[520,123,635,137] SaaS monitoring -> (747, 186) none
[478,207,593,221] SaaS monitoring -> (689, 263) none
* * *
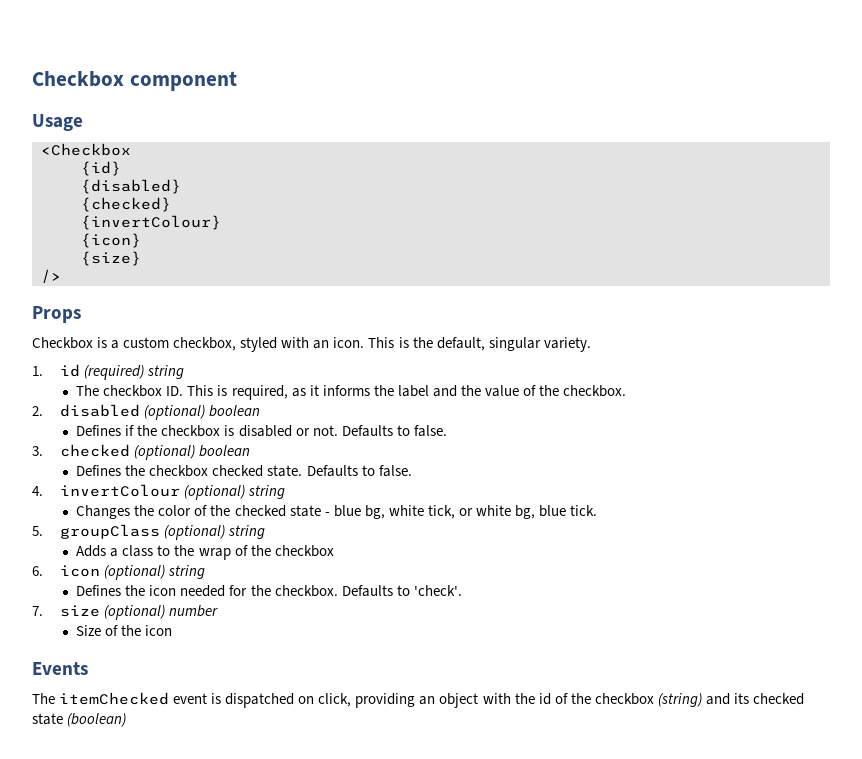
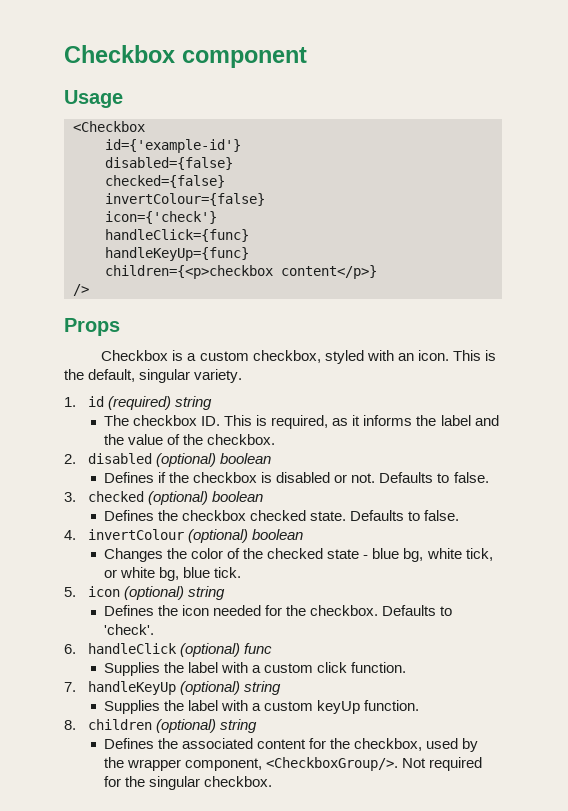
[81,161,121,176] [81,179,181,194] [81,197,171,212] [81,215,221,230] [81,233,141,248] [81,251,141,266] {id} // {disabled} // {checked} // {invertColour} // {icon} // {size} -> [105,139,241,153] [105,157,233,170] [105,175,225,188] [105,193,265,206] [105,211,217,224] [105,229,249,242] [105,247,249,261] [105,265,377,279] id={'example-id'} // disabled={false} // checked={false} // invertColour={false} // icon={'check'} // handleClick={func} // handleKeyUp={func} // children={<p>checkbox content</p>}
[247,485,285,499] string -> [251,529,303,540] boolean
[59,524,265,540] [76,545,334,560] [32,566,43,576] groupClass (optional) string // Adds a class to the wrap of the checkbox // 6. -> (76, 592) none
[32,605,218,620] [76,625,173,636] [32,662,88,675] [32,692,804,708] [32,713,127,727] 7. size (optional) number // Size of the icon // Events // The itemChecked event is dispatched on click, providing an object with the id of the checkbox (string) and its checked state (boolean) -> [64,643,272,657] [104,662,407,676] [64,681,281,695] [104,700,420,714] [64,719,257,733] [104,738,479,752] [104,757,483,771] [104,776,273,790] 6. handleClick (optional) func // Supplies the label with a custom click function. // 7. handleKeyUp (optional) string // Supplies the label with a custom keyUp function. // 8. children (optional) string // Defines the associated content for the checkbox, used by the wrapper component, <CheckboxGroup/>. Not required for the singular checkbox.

■ What to produce
Everything above from the line containing "[81,161,121,176] [81,179,181,194] [81,197,171,212]" through the line containing "[59,524,265,540] [76,545,334,560] [32,566,43,576]" must be copied exactly. Nothing outside that range belongs in the answer.

■ Response for this exercise
[81,161,121,176] [81,179,181,194] [81,197,171,212] [81,215,221,230] [81,233,141,248] [81,251,141,266] {id} // {disabled} // {checked} // {invertColour} // {icon} // {size} -> [105,139,241,153] [105,157,233,170] [105,175,225,188] [105,193,265,206] [105,211,217,224] [105,229,249,242] [105,247,249,261] [105,265,377,279] id={'example-id'} // disabled={false} // checked={false} // invertColour={false} // icon={'check'} // handleClick={func} // handleKeyUp={func} // children={<p>checkbox content</p>}
[247,485,285,499] string -> [251,529,303,540] boolean
[59,524,265,540] [76,545,334,560] [32,566,43,576] groupClass (optional) string // Adds a class to the wrap of the checkbox // 6. -> (76, 592) none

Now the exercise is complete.